What you are asked to do
Go over the lines below, and when one contains the word "Number", copy it.

[Supplied data]

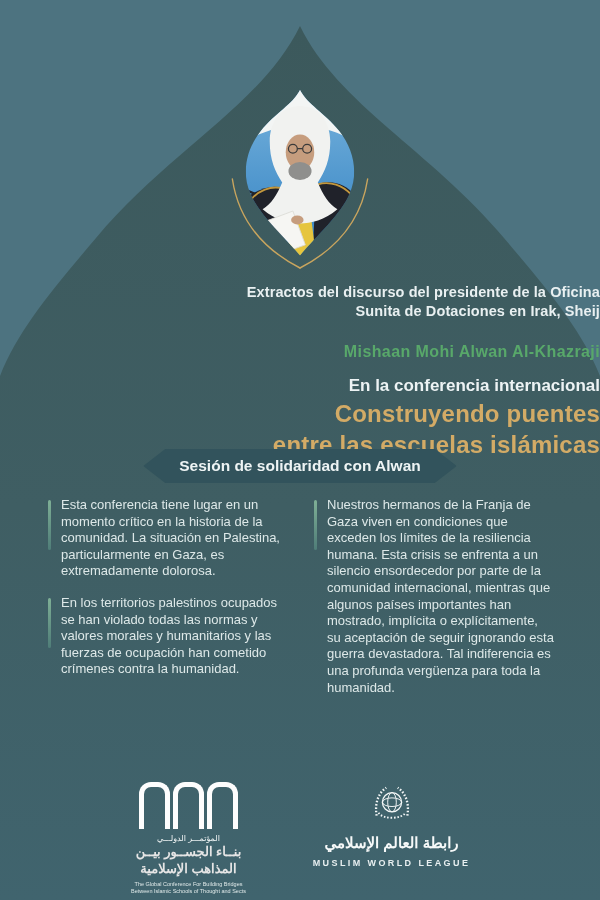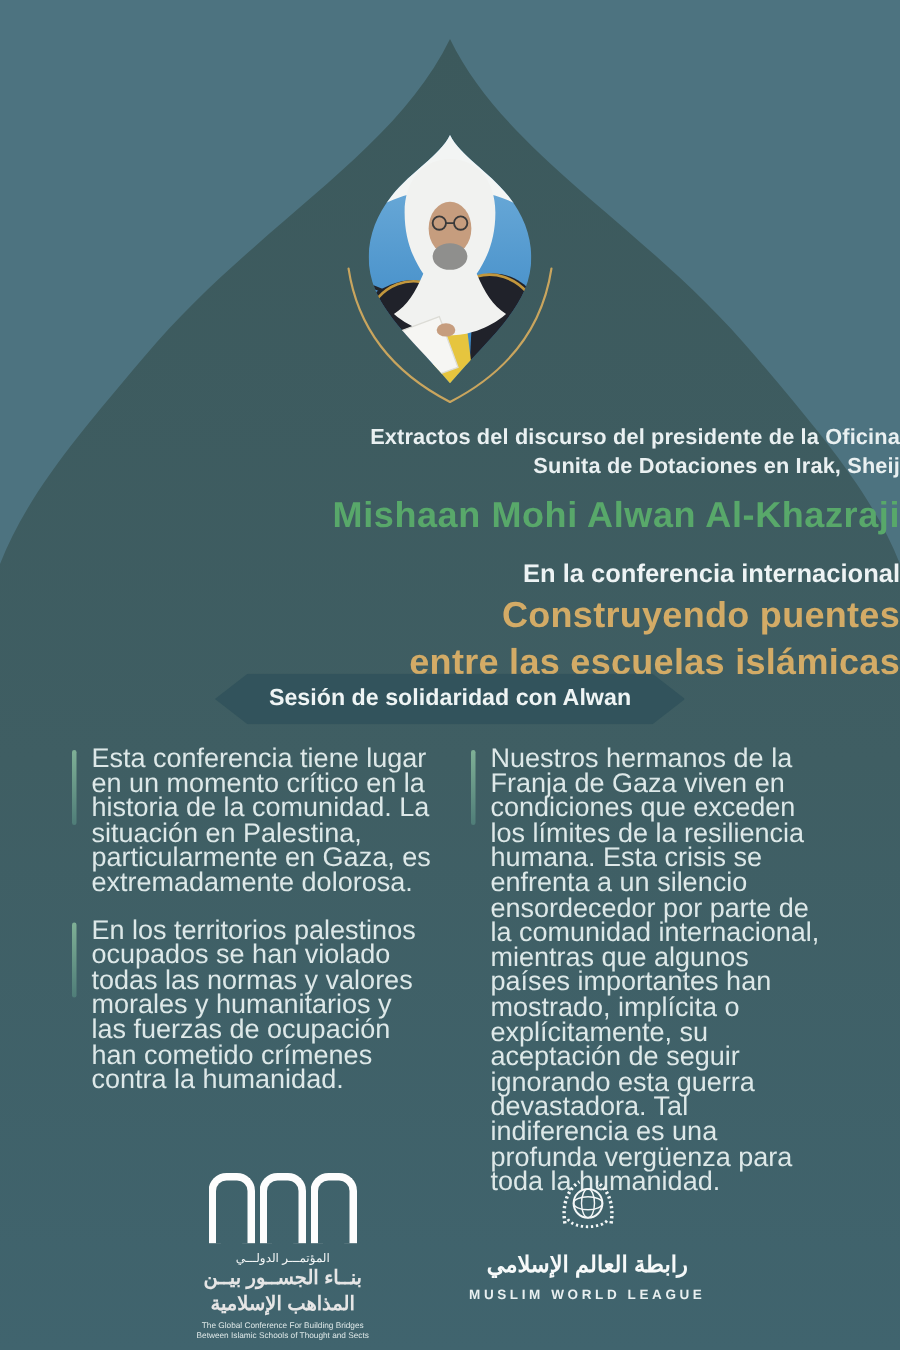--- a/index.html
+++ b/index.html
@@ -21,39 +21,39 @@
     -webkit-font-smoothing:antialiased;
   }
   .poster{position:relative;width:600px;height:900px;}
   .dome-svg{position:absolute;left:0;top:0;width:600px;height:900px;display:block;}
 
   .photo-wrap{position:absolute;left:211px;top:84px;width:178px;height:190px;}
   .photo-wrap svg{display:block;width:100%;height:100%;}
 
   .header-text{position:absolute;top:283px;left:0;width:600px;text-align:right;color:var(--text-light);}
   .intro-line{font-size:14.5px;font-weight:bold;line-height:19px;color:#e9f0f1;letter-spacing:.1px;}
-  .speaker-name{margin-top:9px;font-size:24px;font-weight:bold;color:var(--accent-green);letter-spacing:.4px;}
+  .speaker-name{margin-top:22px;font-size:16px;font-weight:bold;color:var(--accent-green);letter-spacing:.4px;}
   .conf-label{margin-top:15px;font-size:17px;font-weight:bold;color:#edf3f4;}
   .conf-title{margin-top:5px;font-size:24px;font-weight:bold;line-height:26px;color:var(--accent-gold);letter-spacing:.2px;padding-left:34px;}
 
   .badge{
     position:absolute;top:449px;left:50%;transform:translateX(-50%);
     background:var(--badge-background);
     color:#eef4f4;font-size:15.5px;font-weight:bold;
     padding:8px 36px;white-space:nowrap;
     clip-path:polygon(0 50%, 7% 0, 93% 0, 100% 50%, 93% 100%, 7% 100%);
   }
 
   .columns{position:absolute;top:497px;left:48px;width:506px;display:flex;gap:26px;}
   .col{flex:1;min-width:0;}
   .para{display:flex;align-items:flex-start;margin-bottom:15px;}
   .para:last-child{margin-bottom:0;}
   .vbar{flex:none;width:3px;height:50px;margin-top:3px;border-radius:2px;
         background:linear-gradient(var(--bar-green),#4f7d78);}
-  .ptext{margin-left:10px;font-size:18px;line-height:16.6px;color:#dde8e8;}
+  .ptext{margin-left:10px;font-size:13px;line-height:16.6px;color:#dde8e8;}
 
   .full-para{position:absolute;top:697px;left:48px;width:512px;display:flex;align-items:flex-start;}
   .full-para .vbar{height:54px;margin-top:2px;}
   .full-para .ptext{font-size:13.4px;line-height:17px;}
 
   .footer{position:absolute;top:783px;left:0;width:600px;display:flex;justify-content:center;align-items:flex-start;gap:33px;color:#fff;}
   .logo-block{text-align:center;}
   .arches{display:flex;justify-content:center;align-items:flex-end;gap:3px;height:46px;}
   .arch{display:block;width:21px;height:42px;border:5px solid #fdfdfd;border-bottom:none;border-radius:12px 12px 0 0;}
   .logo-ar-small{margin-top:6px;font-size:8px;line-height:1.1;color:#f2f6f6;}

[/Supplied data]
[Supplied data]

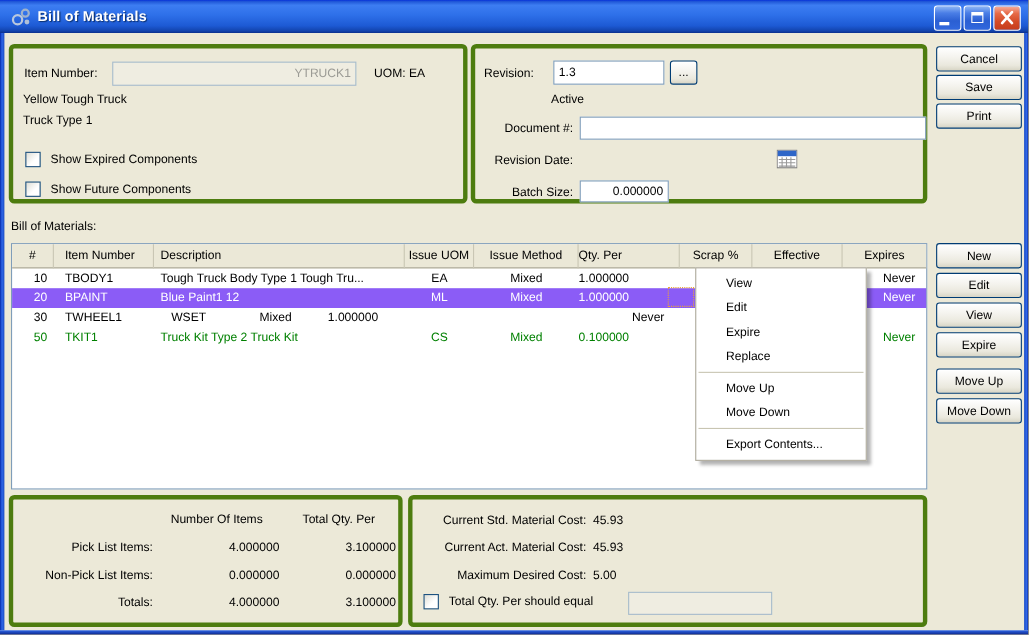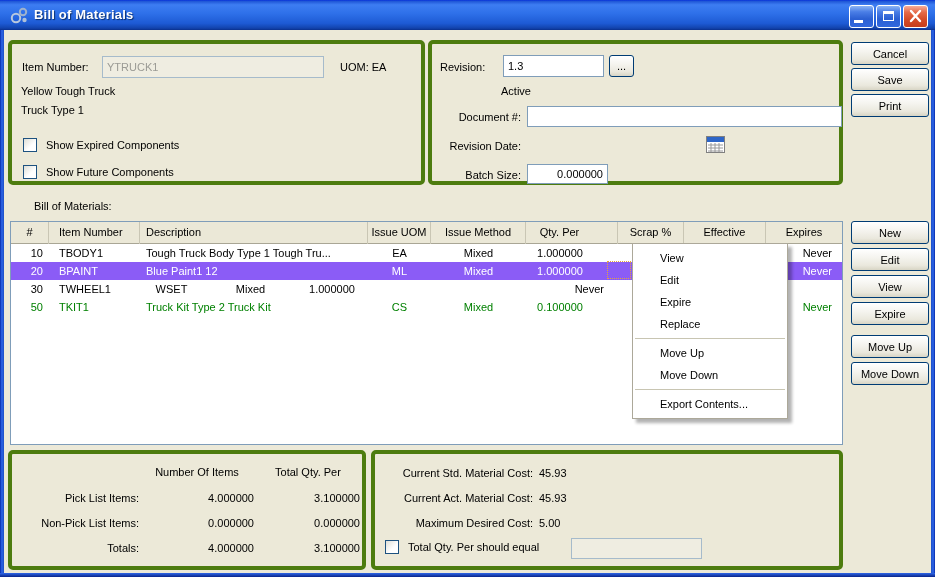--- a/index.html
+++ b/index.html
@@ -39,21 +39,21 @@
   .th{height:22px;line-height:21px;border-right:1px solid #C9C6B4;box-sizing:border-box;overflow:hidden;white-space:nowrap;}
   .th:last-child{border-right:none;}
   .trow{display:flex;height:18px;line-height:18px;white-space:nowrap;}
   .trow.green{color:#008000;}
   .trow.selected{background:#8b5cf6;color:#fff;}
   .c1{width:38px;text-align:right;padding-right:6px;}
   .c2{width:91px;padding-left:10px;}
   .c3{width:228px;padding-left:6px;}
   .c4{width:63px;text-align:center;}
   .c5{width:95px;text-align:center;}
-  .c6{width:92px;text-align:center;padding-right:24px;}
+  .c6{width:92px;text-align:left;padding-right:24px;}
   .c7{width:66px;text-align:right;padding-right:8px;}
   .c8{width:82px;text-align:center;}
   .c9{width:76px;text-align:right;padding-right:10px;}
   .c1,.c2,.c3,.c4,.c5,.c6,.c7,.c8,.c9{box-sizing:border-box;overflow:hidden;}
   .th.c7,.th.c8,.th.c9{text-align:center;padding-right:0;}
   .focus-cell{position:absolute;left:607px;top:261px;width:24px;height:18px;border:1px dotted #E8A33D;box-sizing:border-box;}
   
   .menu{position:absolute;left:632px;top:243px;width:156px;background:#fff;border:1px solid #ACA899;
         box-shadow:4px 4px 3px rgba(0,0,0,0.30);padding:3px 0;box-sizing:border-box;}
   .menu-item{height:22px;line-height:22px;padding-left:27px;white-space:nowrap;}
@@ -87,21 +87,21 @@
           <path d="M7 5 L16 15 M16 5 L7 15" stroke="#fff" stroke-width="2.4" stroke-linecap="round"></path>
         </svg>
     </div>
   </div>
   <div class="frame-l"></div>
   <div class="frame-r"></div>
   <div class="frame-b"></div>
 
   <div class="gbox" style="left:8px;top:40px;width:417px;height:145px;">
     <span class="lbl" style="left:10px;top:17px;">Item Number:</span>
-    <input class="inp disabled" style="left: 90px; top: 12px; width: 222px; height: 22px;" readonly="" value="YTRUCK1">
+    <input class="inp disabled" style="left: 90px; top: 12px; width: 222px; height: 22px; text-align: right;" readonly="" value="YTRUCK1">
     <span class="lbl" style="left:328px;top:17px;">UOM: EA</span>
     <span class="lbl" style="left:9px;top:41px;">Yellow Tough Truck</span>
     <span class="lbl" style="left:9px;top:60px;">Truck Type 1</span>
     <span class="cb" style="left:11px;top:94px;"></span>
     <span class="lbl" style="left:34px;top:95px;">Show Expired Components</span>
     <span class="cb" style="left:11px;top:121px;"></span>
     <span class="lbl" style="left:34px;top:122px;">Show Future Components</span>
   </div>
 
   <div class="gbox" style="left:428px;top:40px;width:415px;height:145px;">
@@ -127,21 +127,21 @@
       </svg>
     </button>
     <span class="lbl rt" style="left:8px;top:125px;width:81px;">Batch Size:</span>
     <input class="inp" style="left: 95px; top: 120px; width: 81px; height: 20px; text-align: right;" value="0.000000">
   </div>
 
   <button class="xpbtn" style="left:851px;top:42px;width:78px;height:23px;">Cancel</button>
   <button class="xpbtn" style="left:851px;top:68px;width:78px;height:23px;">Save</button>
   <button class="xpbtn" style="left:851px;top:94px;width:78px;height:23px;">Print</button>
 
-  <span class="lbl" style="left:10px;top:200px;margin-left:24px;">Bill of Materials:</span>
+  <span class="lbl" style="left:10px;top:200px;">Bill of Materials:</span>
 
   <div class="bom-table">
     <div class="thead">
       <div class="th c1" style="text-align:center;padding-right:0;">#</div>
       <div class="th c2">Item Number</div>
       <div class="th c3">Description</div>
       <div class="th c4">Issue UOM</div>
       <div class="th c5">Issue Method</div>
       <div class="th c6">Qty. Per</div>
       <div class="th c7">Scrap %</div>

[/Supplied data]

Final answer
     <span class="lbl" style="left:10px;top:17px;">Item Number:</span>
       <div class="th c2">Item Number</div>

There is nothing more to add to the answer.